Output each record below exactly, leaving any picture out of the copy.

- **Provided entries**:
*-*-*

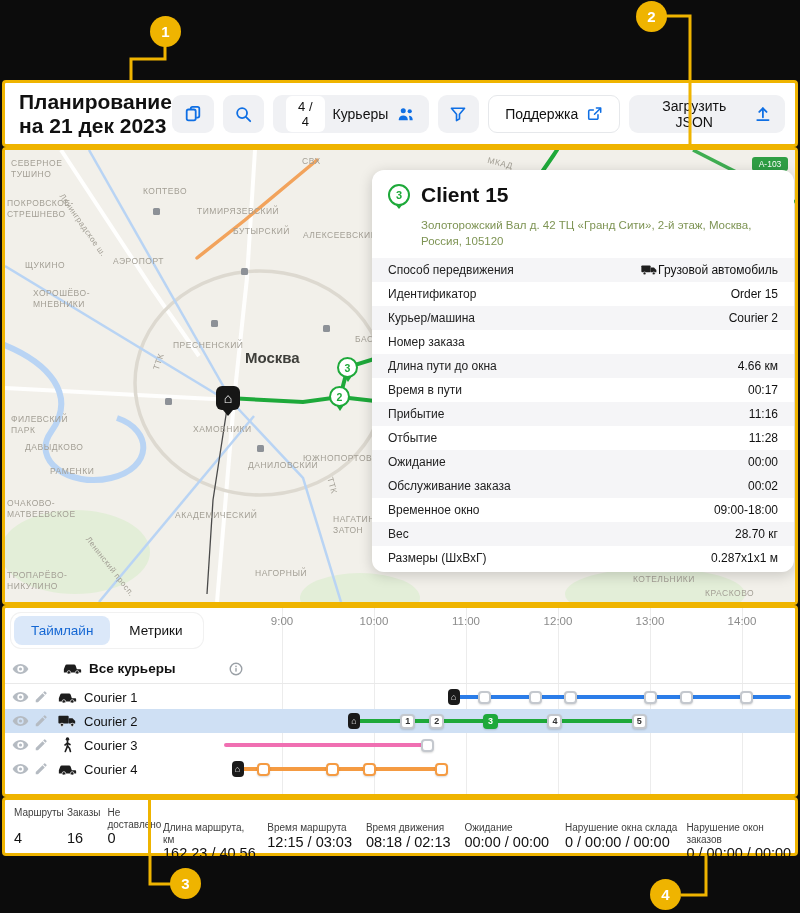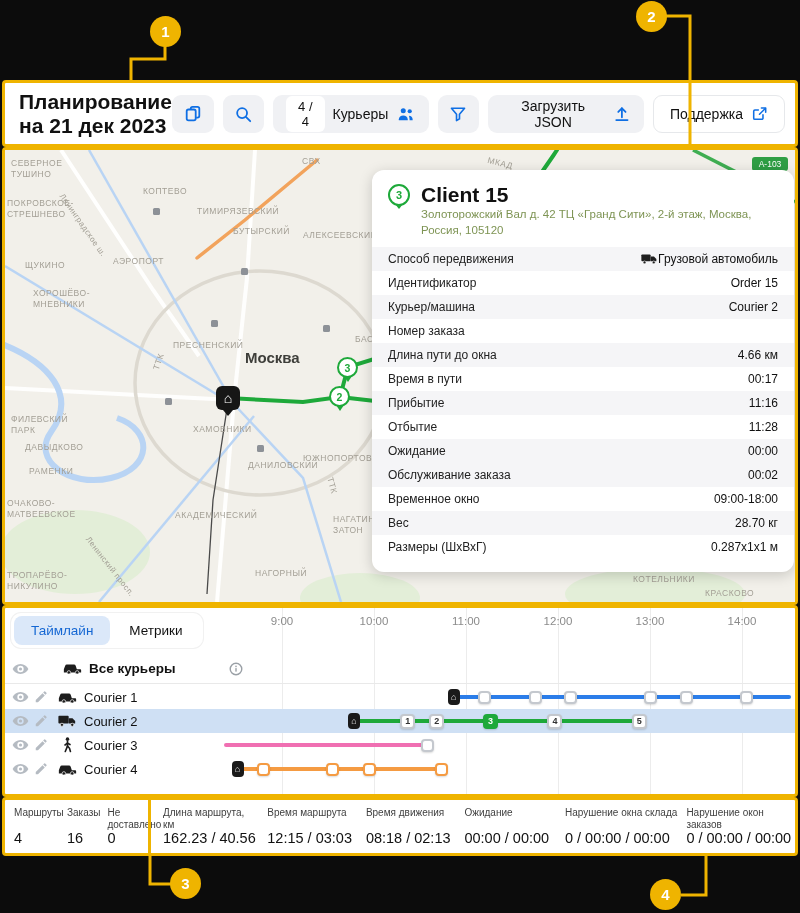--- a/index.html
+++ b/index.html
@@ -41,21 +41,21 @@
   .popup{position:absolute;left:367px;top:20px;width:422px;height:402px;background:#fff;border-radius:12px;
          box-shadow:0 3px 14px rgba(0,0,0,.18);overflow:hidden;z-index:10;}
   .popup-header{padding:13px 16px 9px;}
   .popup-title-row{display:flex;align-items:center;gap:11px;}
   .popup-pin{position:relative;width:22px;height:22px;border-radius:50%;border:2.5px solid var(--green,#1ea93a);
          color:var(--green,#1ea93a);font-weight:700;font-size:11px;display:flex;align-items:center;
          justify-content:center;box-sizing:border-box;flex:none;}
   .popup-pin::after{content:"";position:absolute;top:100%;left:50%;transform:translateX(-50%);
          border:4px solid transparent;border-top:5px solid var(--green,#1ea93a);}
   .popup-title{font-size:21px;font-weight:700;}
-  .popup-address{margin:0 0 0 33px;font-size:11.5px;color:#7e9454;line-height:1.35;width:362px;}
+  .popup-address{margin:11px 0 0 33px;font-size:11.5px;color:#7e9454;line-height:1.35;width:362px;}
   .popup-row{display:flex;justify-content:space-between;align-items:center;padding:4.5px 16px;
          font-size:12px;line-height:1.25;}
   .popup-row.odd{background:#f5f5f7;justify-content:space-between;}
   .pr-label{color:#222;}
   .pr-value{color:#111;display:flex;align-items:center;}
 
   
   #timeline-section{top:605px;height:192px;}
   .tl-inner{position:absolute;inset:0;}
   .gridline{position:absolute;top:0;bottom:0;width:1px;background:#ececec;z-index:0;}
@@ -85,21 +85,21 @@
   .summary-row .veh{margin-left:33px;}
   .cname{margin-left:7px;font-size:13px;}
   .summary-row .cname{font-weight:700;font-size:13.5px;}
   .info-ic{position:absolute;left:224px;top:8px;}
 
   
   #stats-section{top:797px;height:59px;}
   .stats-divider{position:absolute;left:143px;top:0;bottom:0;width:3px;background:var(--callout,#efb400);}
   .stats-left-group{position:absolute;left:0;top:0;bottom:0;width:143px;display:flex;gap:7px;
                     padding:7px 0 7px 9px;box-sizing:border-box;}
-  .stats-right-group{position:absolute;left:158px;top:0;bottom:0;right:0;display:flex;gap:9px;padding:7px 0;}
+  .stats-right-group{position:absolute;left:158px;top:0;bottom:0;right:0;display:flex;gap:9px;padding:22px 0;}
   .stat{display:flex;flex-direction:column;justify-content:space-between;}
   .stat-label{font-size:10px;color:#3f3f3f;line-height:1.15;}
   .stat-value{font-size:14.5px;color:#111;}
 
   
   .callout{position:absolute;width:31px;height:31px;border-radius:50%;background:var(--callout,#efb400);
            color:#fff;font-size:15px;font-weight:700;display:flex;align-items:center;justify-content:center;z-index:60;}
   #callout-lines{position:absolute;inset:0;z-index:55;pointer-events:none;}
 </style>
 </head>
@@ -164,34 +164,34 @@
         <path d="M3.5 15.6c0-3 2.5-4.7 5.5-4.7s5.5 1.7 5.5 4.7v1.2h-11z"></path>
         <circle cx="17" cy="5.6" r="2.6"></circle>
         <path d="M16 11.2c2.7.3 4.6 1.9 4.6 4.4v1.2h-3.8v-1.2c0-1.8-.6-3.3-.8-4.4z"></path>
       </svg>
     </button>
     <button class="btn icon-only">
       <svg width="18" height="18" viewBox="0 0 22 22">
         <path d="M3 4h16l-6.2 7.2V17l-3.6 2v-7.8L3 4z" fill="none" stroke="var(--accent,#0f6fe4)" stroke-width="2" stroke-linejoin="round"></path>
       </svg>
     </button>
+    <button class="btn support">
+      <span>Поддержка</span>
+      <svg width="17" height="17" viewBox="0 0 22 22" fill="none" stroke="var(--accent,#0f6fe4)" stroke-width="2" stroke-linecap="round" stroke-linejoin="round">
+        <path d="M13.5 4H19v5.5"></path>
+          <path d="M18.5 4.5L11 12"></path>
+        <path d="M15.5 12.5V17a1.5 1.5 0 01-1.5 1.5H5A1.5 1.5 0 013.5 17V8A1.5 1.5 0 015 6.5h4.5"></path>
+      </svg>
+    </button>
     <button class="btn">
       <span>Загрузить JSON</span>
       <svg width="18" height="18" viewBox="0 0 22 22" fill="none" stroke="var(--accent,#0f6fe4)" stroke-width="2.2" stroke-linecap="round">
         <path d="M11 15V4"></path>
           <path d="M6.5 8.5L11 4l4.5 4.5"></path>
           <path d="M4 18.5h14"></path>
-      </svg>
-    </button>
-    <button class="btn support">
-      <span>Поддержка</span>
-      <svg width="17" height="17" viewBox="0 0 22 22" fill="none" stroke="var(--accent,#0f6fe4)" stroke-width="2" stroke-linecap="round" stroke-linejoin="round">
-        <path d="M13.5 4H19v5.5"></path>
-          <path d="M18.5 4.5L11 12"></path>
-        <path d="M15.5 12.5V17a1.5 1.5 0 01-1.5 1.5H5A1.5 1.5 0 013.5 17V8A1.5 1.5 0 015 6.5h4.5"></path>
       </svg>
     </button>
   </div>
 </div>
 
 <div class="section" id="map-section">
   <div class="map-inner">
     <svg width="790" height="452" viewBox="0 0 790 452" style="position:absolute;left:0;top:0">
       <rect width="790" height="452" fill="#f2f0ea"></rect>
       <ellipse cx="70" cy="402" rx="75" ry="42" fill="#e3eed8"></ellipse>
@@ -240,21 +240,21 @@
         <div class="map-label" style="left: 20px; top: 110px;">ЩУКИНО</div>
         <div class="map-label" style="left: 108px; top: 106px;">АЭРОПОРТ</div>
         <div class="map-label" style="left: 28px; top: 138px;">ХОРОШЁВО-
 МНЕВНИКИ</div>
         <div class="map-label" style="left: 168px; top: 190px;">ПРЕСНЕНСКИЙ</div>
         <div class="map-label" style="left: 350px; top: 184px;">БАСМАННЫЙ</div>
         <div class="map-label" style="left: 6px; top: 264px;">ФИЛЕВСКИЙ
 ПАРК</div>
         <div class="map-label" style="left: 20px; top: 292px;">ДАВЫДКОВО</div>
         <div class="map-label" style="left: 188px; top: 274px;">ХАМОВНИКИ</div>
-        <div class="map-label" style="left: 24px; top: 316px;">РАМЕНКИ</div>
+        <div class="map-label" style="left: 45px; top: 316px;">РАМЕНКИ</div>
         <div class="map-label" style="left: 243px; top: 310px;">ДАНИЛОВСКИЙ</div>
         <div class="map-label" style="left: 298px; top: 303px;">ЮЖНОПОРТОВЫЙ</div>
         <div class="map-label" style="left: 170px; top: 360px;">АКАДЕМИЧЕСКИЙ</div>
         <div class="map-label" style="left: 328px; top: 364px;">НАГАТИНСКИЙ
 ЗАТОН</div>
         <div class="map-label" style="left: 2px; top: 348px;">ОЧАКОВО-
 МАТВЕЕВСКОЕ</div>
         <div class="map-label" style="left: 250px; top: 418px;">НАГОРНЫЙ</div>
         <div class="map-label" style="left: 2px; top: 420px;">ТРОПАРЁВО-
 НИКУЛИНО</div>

*-*-*

- **Completed exercise**:
--- a/index.html
+++ b/index.html
@@ -41,21 +41,21 @@
   .popup{position:absolute;left:367px;top:20px;width:422px;height:402px;background:#fff;border-radius:12px;
          box-shadow:0 3px 14px rgba(0,0,0,.18);overflow:hidden;z-index:10;}
   .popup-header{padding:13px 16px 9px;}
   .popup-title-row{display:flex;align-items:center;gap:11px;}
   .popup-pin{position:relative;width:22px;height:22px;border-radius:50%;border:2.5px solid var(--green,#1ea93a);
          color:var(--green,#1ea93a);font-weight:700;font-size:11px;display:flex;align-items:center;
          justify-content:center;box-sizing:border-box;flex:none;}
   .popup-pin::after{content:"";position:absolute;top:100%;left:50%;transform:translateX(-50%);
          border:4px solid transparent;border-top:5px solid var(--green,#1ea93a);}
   .popup-title{font-size:21px;font-weight:700;}
-  .popup-address{margin:0 0 0 33px;font-size:11.5px;color:#7e9454;line-height:1.35;width:362px;}
+  .popup-address{margin:11px 0 0 33px;font-size:11.5px;color:#7e9454;line-height:1.35;width:362px;}
   .popup-row{display:flex;justify-content:space-between;align-items:center;padding:4.5px 16px;
          font-size:12px;line-height:1.25;}
   .popup-row.odd{background:#f5f5f7;justify-content:space-between;}
   .pr-label{color:#222;}
   .pr-value{color:#111;display:flex;align-items:center;}
 
   
   #timeline-section{top:605px;height:192px;}
   .tl-inner{position:absolute;inset:0;}
   .gridline{position:absolute;top:0;bottom:0;width:1px;background:#ececec;z-index:0;}
@@ -85,21 +85,21 @@
   .summary-row .veh{margin-left:33px;}
   .cname{margin-left:7px;font-size:13px;}
   .summary-row .cname{font-weight:700;font-size:13.5px;}
   .info-ic{position:absolute;left:224px;top:8px;}
 
   
   #stats-section{top:797px;height:59px;}
   .stats-divider{position:absolute;left:143px;top:0;bottom:0;width:3px;background:var(--callout,#efb400);}
   .stats-left-group{position:absolute;left:0;top:0;bottom:0;width:143px;display:flex;gap:7px;
                     padding:7px 0 7px 9px;box-sizing:border-box;}
-  .stats-right-group{position:absolute;left:158px;top:0;bottom:0;right:0;display:flex;gap:9px;padding:7px 0;}
+  .stats-right-group{position:absolute;left:158px;top:0;bottom:0;right:0;display:flex;gap:9px;padding:22px 0;}
   .stat{display:flex;flex-direction:column;justify-content:space-between;}
   .stat-label{font-size:10px;color:#3f3f3f;line-height:1.15;}
   .stat-value{font-size:14.5px;color:#111;}
 
   
   .callout{position:absolute;width:31px;height:31px;border-radius:50%;background:var(--callout,#efb400);
            color:#fff;font-size:15px;font-weight:700;display:flex;align-items:center;justify-content:center;z-index:60;}
   #callout-lines{position:absolute;inset:0;z-index:55;pointer-events:none;}
 </style>
 </head>
@@ -164,34 +164,34 @@
         <path d="M3.5 15.6c0-3 2.5-4.7 5.5-4.7s5.5 1.7 5.5 4.7v1.2h-11z"></path>
         <circle cx="17" cy="5.6" r="2.6"></circle>
         <path d="M16 11.2c2.7.3 4.6 1.9 4.6 4.4v1.2h-3.8v-1.2c0-1.8-.6-3.3-.8-4.4z"></path>
       </svg>
     </button>
     <button class="btn icon-only">
       <svg width="18" height="18" viewBox="0 0 22 22">
         <path d="M3 4h16l-6.2 7.2V17l-3.6 2v-7.8L3 4z" fill="none" stroke="var(--accent,#0f6fe4)" stroke-width="2" stroke-linejoin="round"></path>
       </svg>
     </button>
+    <button class="btn support">
+      <span>Поддержка</span>
+      <svg width="17" height="17" viewBox="0 0 22 22" fill="none" stroke="var(--accent,#0f6fe4)" stroke-width="2" stroke-linecap="round" stroke-linejoin="round">
+        <path d="M13.5 4H19v5.5"></path>
+          <path d="M18.5 4.5L11 12"></path>
+        <path d="M15.5 12.5V17a1.5 1.5 0 01-1.5 1.5H5A1.5 1.5 0 013.5 17V8A1.5 1.5 0 015 6.5h4.5"></path>
+      </svg>
+    </button>
     <button class="btn">
       <span>Загрузить JSON</span>
       <svg width="18" height="18" viewBox="0 0 22 22" fill="none" stroke="var(--accent,#0f6fe4)" stroke-width="2.2" stroke-linecap="round">
         <path d="M11 15V4"></path>
           <path d="M6.5 8.5L11 4l4.5 4.5"></path>
           <path d="M4 18.5h14"></path>
-      </svg>
-    </button>
-    <button class="btn support">
-      <span>Поддержка</span>
-      <svg width="17" height="17" viewBox="0 0 22 22" fill="none" stroke="var(--accent,#0f6fe4)" stroke-width="2" stroke-linecap="round" stroke-linejoin="round">
-        <path d="M13.5 4H19v5.5"></path>
-          <path d="M18.5 4.5L11 12"></path>
-        <path d="M15.5 12.5V17a1.5 1.5 0 01-1.5 1.5H5A1.5 1.5 0 013.5 17V8A1.5 1.5 0 015 6.5h4.5"></path>
       </svg>
     </button>
   </div>
 </div>
 
 <div class="section" id="map-section">
   <div class="map-inner">
     <svg width="790" height="452" viewBox="0 0 790 452" style="position:absolute;left:0;top:0">
       <rect width="790" height="452" fill="#f2f0ea"></rect>
       <ellipse cx="70" cy="402" rx="75" ry="42" fill="#e3eed8"></ellipse>
@@ -240,21 +240,21 @@
         <div class="map-label" style="left: 20px; top: 110px;">ЩУКИНО</div>
         <div class="map-label" style="left: 108px; top: 106px;">АЭРОПОРТ</div>
         <div class="map-label" style="left: 28px; top: 138px;">ХОРОШЁВО-
 МНЕВНИКИ</div>
         <div class="map-label" style="left: 168px; top: 190px;">ПРЕСНЕНСКИЙ</div>
         <div class="map-label" style="left: 350px; top: 184px;">БАСМАННЫЙ</div>
         <div class="map-label" style="left: 6px; top: 264px;">ФИЛЕВСКИЙ
 ПАРК</div>
         <div class="map-label" style="left: 20px; top: 292px;">ДАВЫДКОВО</div>
         <div class="map-label" style="left: 188px; top: 274px;">ХАМОВНИКИ</div>
-        <div class="map-label" style="left: 24px; top: 316px;">РАМЕНКИ</div>
+        <div class="map-label" style="left: 45px; top: 316px;">РАМЕНКИ</div>
         <div class="map-label" style="left: 243px; top: 310px;">ДАНИЛОВСКИЙ</div>
         <div class="map-label" style="left: 298px; top: 303px;">ЮЖНОПОРТОВЫЙ</div>
         <div class="map-label" style="left: 170px; top: 360px;">АКАДЕМИЧЕСКИЙ</div>
         <div class="map-label" style="left: 328px; top: 364px;">НАГАТИНСКИЙ
 ЗАТОН</div>
         <div class="map-label" style="left: 2px; top: 348px;">ОЧАКОВО-
 МАТВЕЕВСКОЕ</div>
         <div class="map-label" style="left: 250px; top: 418px;">НАГОРНЫЙ</div>
         <div class="map-label" style="left: 2px; top: 420px;">ТРОПАРЁВО-
 НИКУЛИНО</div>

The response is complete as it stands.